> **Records**:
++++

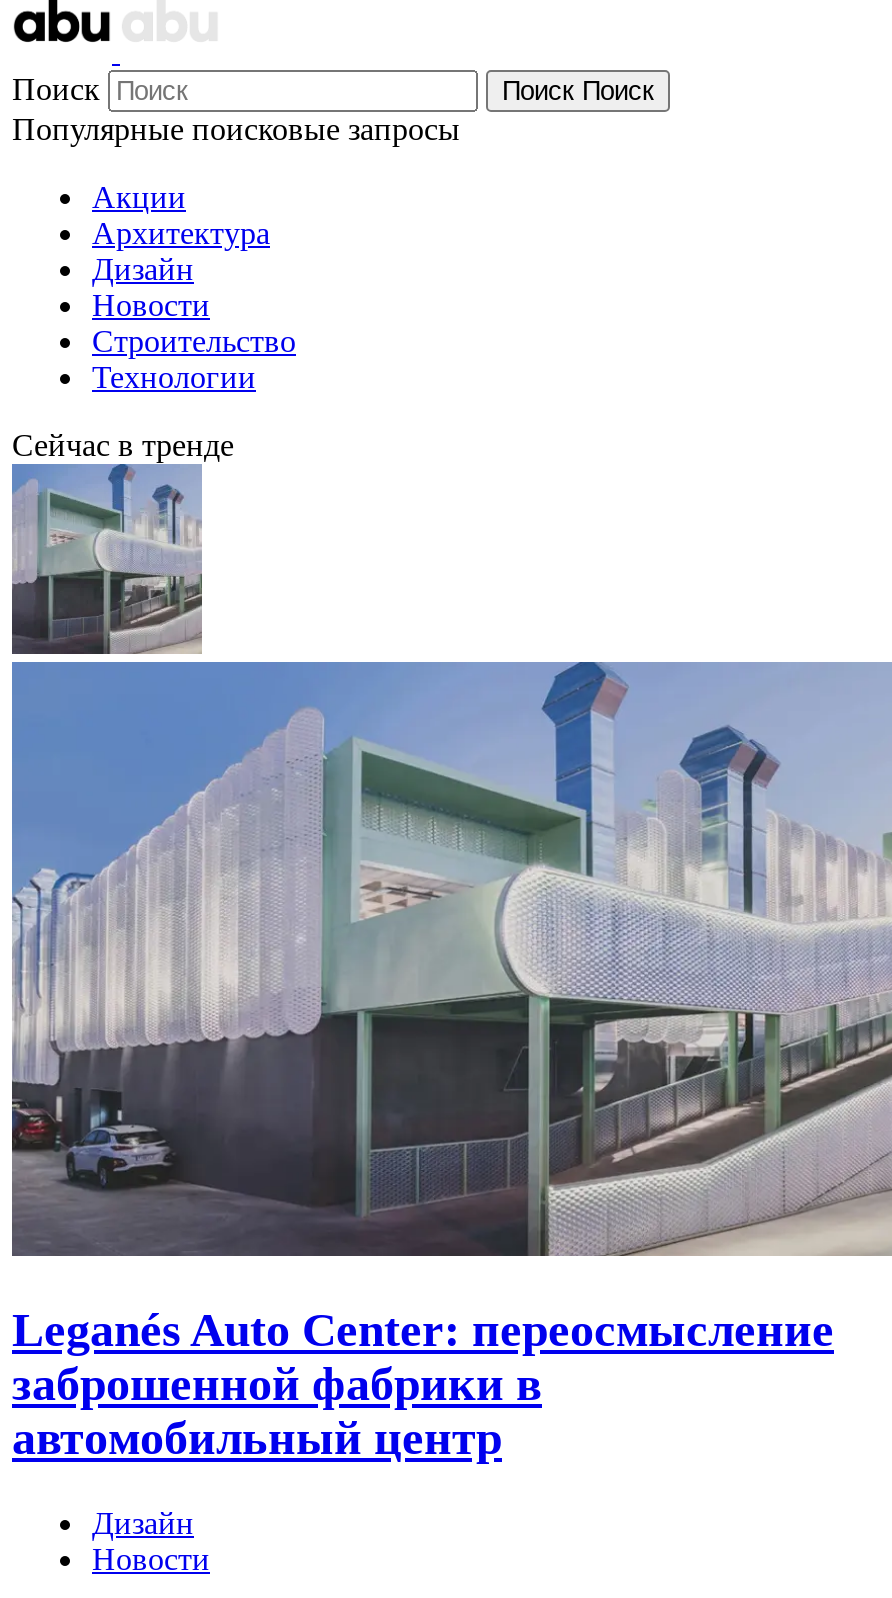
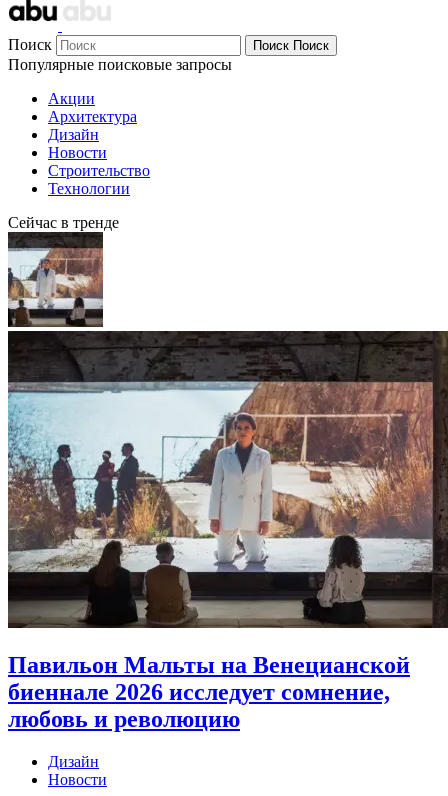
- [image]
- Leganés Auto Center: переосмысление
- заброшенной фабрики в
- автомобильный центр
+ [image]
+ Павильон Мальты на Венецианской
+ биеннале 2026 исследует сомнение,
+ любовь и революцию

++++

> **Activity**: Your answer is the line containing "Мальты на Венецианской" plus every line after it through the end of the entries, given again exactly and alone.

> **Reply**:
+ Павильон Мальты на Венецианской
+ биеннале 2026 исследует сомнение,
+ любовь и революцию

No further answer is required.